A good rule to follow is to simply avoid mixing any kinds of medication or drugs with alcohol, but you may also want to know what particular substances put you at risk.

Dr. Pascual says even over-the-counter medication or herbal remedies can have negative effects. “I would particularly mention self-medication with presumably so-called safe drugs such as paracetamol or analgesics to address everyday symptoms of headache and body aches or even herbal supplements. When taken regularly with alcohol, [these] may potentially damage the liver and cause a variety of damage such as inflammation of the liver, bleeding, or hepatitis.”

Here’s a list of substances not to mix with alcohol and the results of a toxic combination, according to the US National Institute on Alcohol Abuse and Alcoholism:

  1. Pain management medication
    You may experience drowsiness, dizziness, increased risk of overdose, slow or difficult breathing, impaired motor control, unusual behavior, and/or memory problems if you combine alcohol with meds like oxycodone, hydrocodone, or merepidine. Even over-the-counter meds like ibuprofen, aspirin, and paracetamols can cause stomach upsets or even bleeding and ulcers and rapid heartbeat or palpitations.
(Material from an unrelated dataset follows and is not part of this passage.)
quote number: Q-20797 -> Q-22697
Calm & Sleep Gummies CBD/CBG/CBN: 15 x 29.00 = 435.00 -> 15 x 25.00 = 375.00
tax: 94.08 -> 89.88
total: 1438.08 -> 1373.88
Pairing alcohol with acetaminophen/paracetamol habitually can also lead to liver damage.
  2. Antibiotics and other anti-infection meds
    Mix these with alcohol, and you might find yourself experiencing headaches and vomiting, stomach pain or upset, flushing or redness of the face, increased heart rate and sudden changes in blood pressure. 
  3. Cough, cold, flu and allergy medication
    When mixed with alcohol, these can cause you to feel unusually drowsy or dizzy, and you risk a greater chance of overdosing. Some types of cough syrup have also been known to contain alcohol, increasing your risk of alcohol poisoning and feeling drunk faster. 
  4. Sleeping pills
    Although alcohol is a depressant, it isn’t something you should mix with medication meant to help you sleep. This can cause heightened drowsiness, sleepiness, dizziness, and impaired motor control; you may also experience breathing problems, unusual behavior, and memory issues.
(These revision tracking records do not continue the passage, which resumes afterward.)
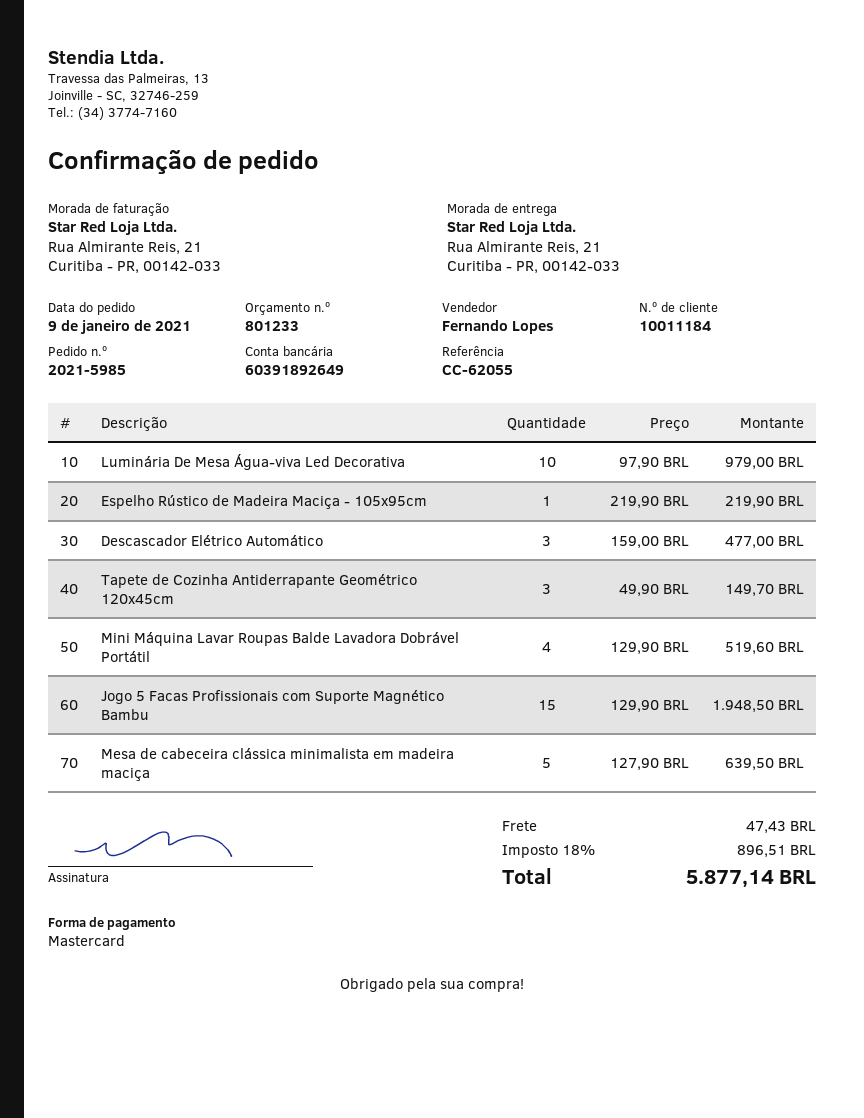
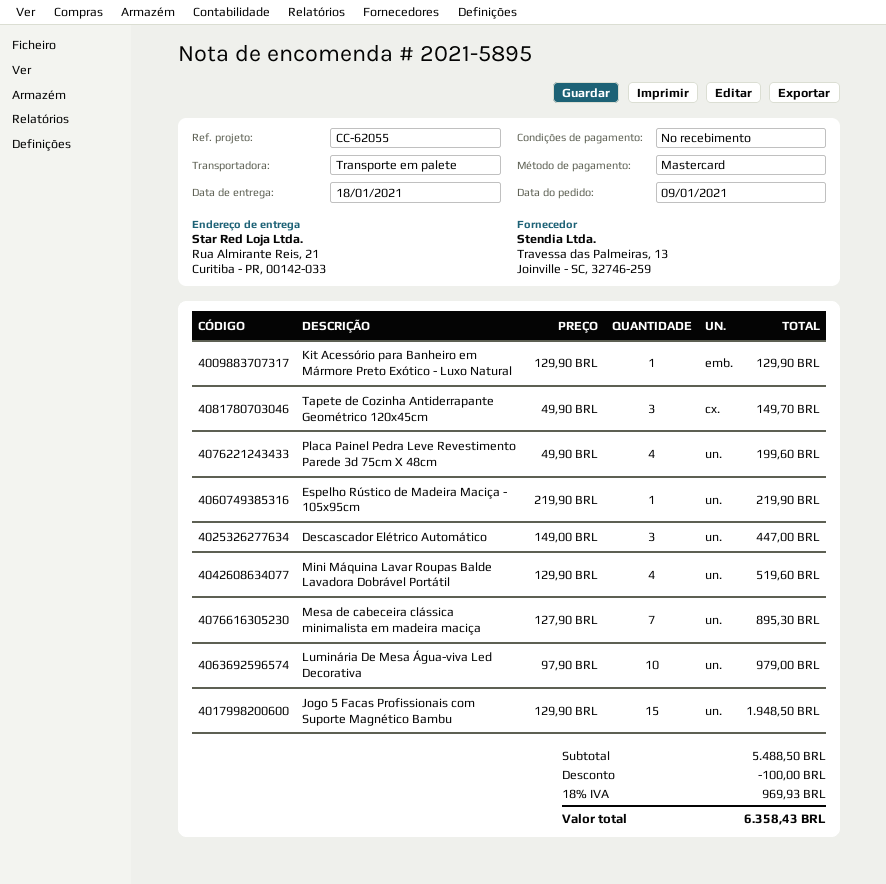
order number: 2021-5985 -> 2021-5895
Descascador Elétrico Automático: 3 x 159.00 = 477.00 -> 3 x 149.00 = 447.00
Mesa de cabeceira clássica minimalista em madeira maciça: 5 x 127.90 = 639.50 -> 7 x 127.90 = 895.30
Kit Acessório para Banheiro em Mármore Preto Exótico - Luxo Natural: none -> 1 x 129.90 = 129.90
Placa Painel Pedra Leve Revestimento Parede 3d 75cm X 48cm: none -> 4 x 49.90 = 199.60
discount: none -> 100.00
shipping: 47.43 -> none
tax: 18% = 896.51 -> 18% = 969.93
total: 5877.14 -> 6358.43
  5. Mood stabilizers like antidepressants or anti-anxiety meds
    Mixing these with alcohol puts you at risk from drowsiness, dizziness, breathing problems, issues with motor control and memory, and erratic behavior. It also makes you more likely to overdose. Plus, mixing booze with mood stabilizers like lithium or valproic acid can also put you at higher risk for depression and cause tremors, loss of appetite, irregular bowel movement, joint or muscle pain, and more.

    Mixing alcohol with antidepressants may increase feelings of depression or hopelessness. Heart problems are a particular problem with monoamine oxidase inhibitors (MAOIs) like tranylcypromine and phenelzine (e.g., Nardil, Pamate); a substance found in beer and red wine known as tyramine also increases risk of skyrocketing blood pressure when combined with these.
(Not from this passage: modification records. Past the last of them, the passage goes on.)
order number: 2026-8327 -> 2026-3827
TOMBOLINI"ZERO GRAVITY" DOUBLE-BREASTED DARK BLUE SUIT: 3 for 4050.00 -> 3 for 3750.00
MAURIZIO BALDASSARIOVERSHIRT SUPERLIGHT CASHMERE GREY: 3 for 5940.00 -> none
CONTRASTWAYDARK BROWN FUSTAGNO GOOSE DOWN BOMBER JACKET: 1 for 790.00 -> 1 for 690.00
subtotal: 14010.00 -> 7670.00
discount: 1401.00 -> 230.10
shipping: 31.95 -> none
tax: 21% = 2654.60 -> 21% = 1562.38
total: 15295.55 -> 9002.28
  6. Attention and concentration drugs
    Medication meant to treat ADHD can also be a bad mix with alcohols. Combining alcohol with methylphenidate and dexmethylphenidate (e.g., Ritalin, Concerta) can cause dizziness, drowsiness, and problems concentrating. Mixing it with amphetamine, dextroamphetamine, and lisdexamfetamine (e.g., Adderall, Dexedrine).
  7. Laxatives
    Some types of laxatives already contain alcohol, so combining these with alcohol may make you drunk faster and increase your risk of alcohol poisoning.
  8. Drugs for regulating blood pressure
    Apart from the usual dizziness and drowsiness that may occur, mixing these puts you at a higher risk for fainting and heart problems, including developing arrhythmias.
  9. Diabetes medication
    If you are diabetic, mixing meds like metformin, tolbutamide, and more can cause your blood sugar levels to drop and result in a flushing reaction that includes nausea, vomiting, headache, rapid heartbeat, and sudden changes in blood pressure.
  10. Psychoactive substances like cocaine, methamphetamine, MDMA (Ecstasy), etc.
    Combining any psychoactive substance for recreational use with alcohol is a bad idea as these come with a very high risk of overdose as well as many of the symptoms listed above. Apart from dizziness, drowsiness, nausea and vomiting, seizures, breathing problems, psychosis, anxiety, depression, and more, these can send you into a coma or even cause death.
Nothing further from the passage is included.